== Segment start ==

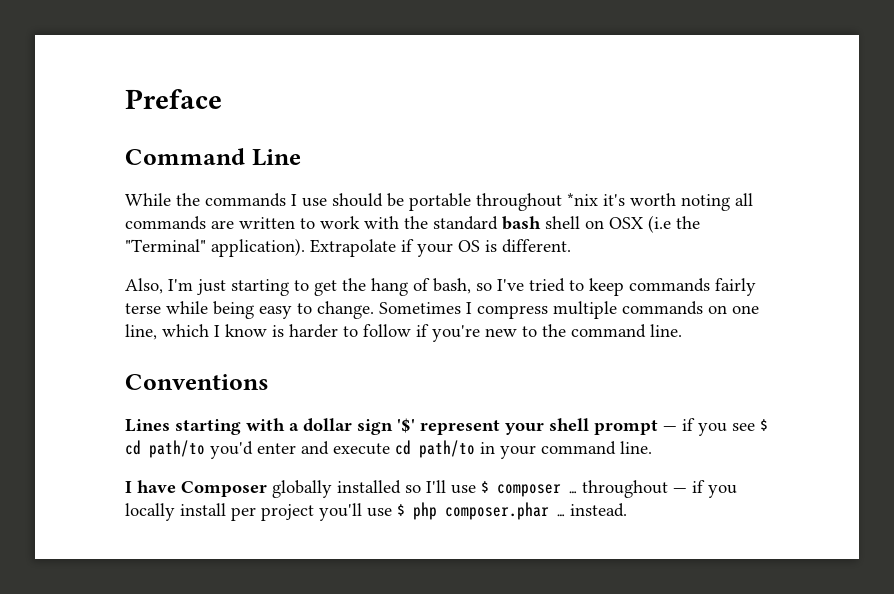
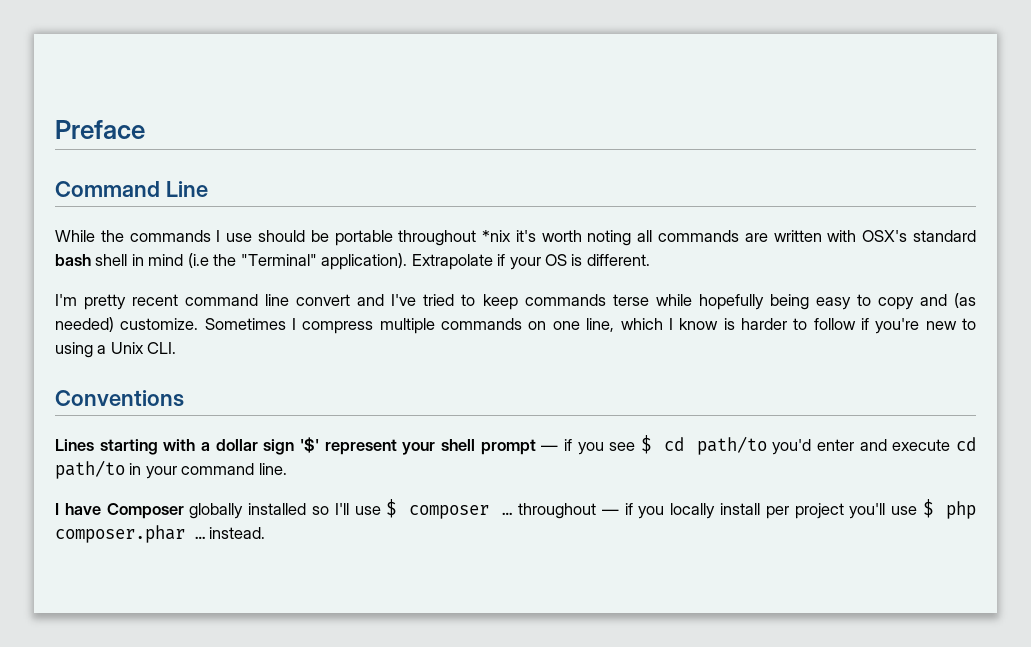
[300,216,428,229] to work with the -> [827,230,908,242] with OSX's
[585,217,643,229] on OSX -> [131,254,184,266] in mind
[125,278,492,296] Also, I'm just starting to get the hang of bash, so -> [55,294,385,310] I'm pretty recent command line convert and
[715,278,756,296] fairly -> (606, 300) none
(208, 307) none -> [698,294,764,310] hopefully
[317,301,374,319] change. -> [877,293,976,310] [55,317,199,332] copy and (as needed) customize.
[542,324,682,338] the command line. -> [55,342,177,358] using a Unix CLI.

== Segment end ==

*What you have to do:* Where a line above contains the word "none", show that line.

*Response to this task:*
[715,278,756,296] fairly -> (606, 300) none
(208, 307) none -> [698,294,764,310] hopefully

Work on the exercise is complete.